The histopathological report was consistent with eruptive pseudoangiomatosis. No treatment was prescribed, and complete resolution occurred in 12 days.

Discussion

Eruptive pseudoangiomatosis is a rare cutaneous pathology characterized by erythematous angioma-like papules that resolve spontaneously. The first cases were described in 1969 by Cherry et al. and it was first named by Prose et al. in 1993.[3,4] For the first thirty-one years of the disease, cases were only detected in children. It was not until the early 2000s that the first cases were reported in adults.[5,6] To this day, it remains a disease that affects mostly the lower spectrum of life.

Its association to viral infections has been suspected, and some authors consider it to be a paraviral exanthem[7] due to its clinical course with spontaneous remission.
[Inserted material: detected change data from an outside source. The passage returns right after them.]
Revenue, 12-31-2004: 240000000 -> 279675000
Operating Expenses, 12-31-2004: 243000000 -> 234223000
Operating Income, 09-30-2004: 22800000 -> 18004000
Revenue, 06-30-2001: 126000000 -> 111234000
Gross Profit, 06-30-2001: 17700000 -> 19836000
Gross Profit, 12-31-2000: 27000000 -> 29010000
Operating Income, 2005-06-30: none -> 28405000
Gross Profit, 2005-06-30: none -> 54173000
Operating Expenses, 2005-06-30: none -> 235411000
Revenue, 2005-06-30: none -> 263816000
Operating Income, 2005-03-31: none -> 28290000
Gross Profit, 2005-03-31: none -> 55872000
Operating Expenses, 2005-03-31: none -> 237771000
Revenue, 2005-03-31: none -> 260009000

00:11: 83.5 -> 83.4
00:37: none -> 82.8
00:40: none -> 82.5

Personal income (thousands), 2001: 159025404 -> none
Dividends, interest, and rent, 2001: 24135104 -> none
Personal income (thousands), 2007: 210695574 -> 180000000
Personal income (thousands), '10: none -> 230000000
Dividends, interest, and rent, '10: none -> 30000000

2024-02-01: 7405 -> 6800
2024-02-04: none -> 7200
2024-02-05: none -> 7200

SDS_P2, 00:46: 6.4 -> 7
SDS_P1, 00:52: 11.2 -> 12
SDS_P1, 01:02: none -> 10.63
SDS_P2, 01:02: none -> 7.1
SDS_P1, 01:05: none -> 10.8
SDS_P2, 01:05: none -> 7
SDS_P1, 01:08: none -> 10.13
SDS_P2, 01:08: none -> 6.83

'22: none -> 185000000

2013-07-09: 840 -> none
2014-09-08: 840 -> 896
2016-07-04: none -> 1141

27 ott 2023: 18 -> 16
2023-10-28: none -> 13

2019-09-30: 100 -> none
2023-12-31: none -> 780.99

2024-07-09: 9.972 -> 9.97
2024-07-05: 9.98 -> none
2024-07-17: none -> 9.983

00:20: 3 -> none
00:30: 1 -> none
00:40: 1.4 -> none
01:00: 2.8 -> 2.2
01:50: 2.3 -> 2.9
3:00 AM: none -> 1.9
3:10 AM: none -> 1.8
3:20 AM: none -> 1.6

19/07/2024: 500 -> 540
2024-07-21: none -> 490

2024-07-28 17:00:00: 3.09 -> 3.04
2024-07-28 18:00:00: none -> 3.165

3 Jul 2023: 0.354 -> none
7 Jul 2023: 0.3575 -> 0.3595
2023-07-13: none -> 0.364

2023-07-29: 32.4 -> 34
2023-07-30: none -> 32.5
Regardless, no single microbe etiology has been identified. There have been reports linking this dermatosis to Culex pipiens mosquito bite, CMV, ECHO virus, Epstein- Barr virus, adenovirus infections; and lymphoblastic leukemia.[8] In adult patients, it is also strongly associated with immunocompromising conditions, such as the aforementioned hematological malignancies, kidney transplantation or elderly patients. It is of note that in 2009, Hermida et al. reported one of the few cases in the literature regarding an HIV+ patient.[2]

Eruptive Pseudoangiomatosis is usually asymptomatic, but 22% of patients can also manifest pruritus.[9] Normally, the lesions resolve without treatment in fifteen days. Relapses have also been reported in a small percentage of patients.[9] There are some differences between the clinical presentation in children and adults. In adults, the prodromal phase is normally non-existing, and the clinical resolution is longer (more than one month). Hermida et al. also reported a higher prevalence in adult women than in adult men.[2] Although the diagnosis of eruptive pseudoangiomatosis is established based on clinical findings, incisional biopsies were taken for study purposes. Written informed consent was obtained from all patients. Histopathological analysis has no pathognomonic findings and can include dilated dermal blood vessels, perivascular lymphocytic infiltration in the superficial capillary plexus and plump endothelial cells. The precise cause of these changes has not been elucidated, but it has been theorized that it might be a dermal hypersensitivity reaction to a viral particle or a direct viral effect on the vascular endothelium.[10] There are no specific laboratory findings. No specific treatment is required and lesions usually resolve spontaneously in one to two weeks.[9] In conclusion, Eruptive pseudoangiomatosis is a pathology not widely known and probably underdiagnosed due to the fact that it is self-limited. More studies are needed to establish a known etiology and associations.